PUBLISHING APIS FROM ITALY

This is a first. An issue of APIS to be published directly from Italy. I am writing these words at a computer terminal deep in the bowels of the University of Bologna, the oldest university in the world. It seems amazing that in as few as two hours, they will arrive via BITNET/INTERNET at my Gainesville office. By many estimates it would take an airmail letter over two weeks to make the trip from Italy. I am currently in touch with my office on an almost daily basis. Soon a local phone call from anywhere in Europe will allow me to directly dial up the IFAS computer network in Gainesville. This dramatically shows how the world is rapidly shrinking through use of electronic technology.

In spite of this the situation, on a local scale orientation is still difficult for me and is the reason this newsletter is delayed. Communicating in another language within the context of a foreign culture takes an immense investment in psychic energy. I am slowly adjusting, however, and each day am more encouraged. I was in Bologna initially until July 1, when I left for Rome, headquarters of Apimondia, the Food and Agricultural Organization of the United Nations (FAO), in the same building as the Federation of Italian Apiculturalists (FAI). Also in Rome there is a branch bee laboratory of the Italian network of agricultural experiment stations.

INITIAL OBSERVATIONS ON ITALY

Italy is a modern country with a Medieval past.
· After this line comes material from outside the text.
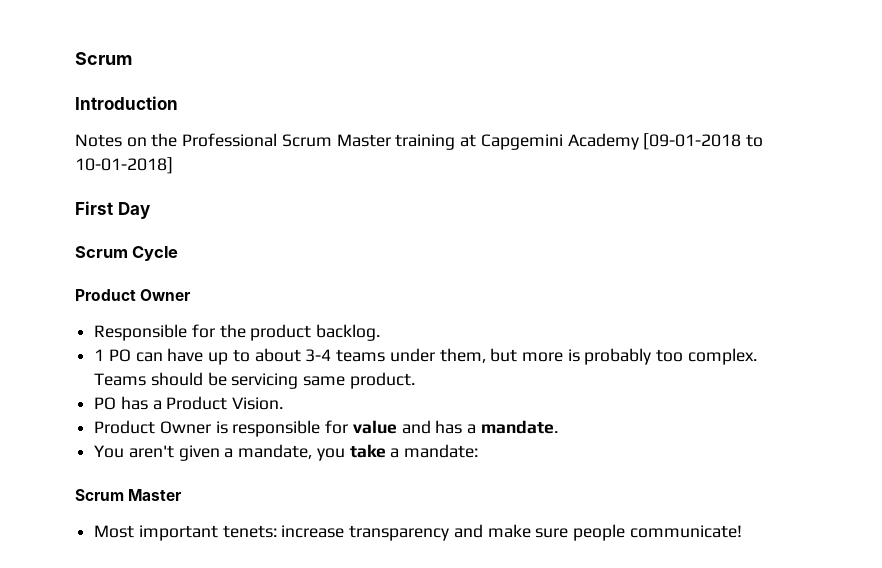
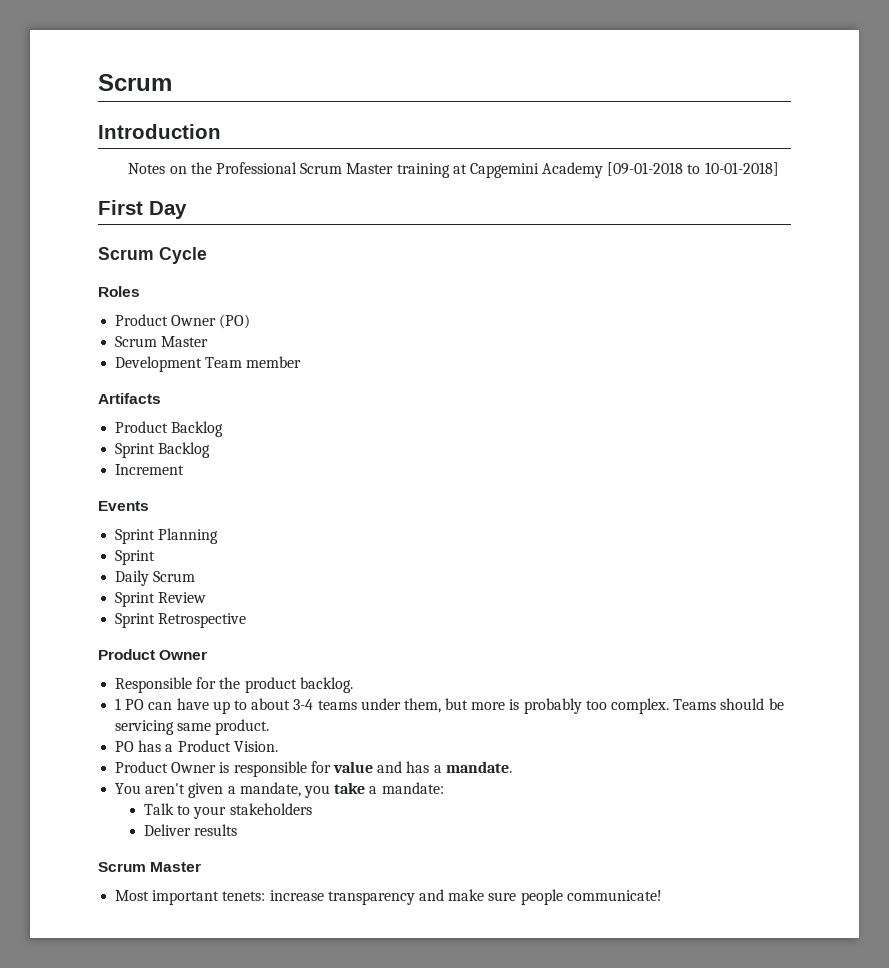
(179, 253) none -> [98,286,140,297] [115,314,251,329] [115,336,209,347] [115,356,302,372] [98,393,161,404] [115,421,224,437] [115,442,211,458] [115,464,185,475] [98,501,149,511] [115,528,219,544] [115,550,156,565] [115,570,196,586] [115,592,207,607] [115,613,247,628] // Roles // Product Owner (PO) // Scrum Master // Development Team member // Artifacts // Product Backlog // Sprint Backlog // Increment // Events // Sprint Planning // Sprint // Daily Scrum // Sprint Review // Sprint Retrospective
(479, 451) none -> [144,803,312,819] [144,824,238,836] // Talk to your stakeholders // Deliver results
This juxtaposition is at once complimentary and counterproductive. Bologna is a prime example. This once walled city still retains the structure of its past. A number of ancient doors called "portas," are still used as landmarks, although the walls themselves have for the most part been torn down as the city has expanded. Also evident is the city's architectural unity with most streets lined by large domed porticos. These make for comfortable walking in the hot summer sun. This integrity also makes for easy travel by public transportation. A number of buses ply their way around the city and getting from one place to another never takes more than 20 minutes.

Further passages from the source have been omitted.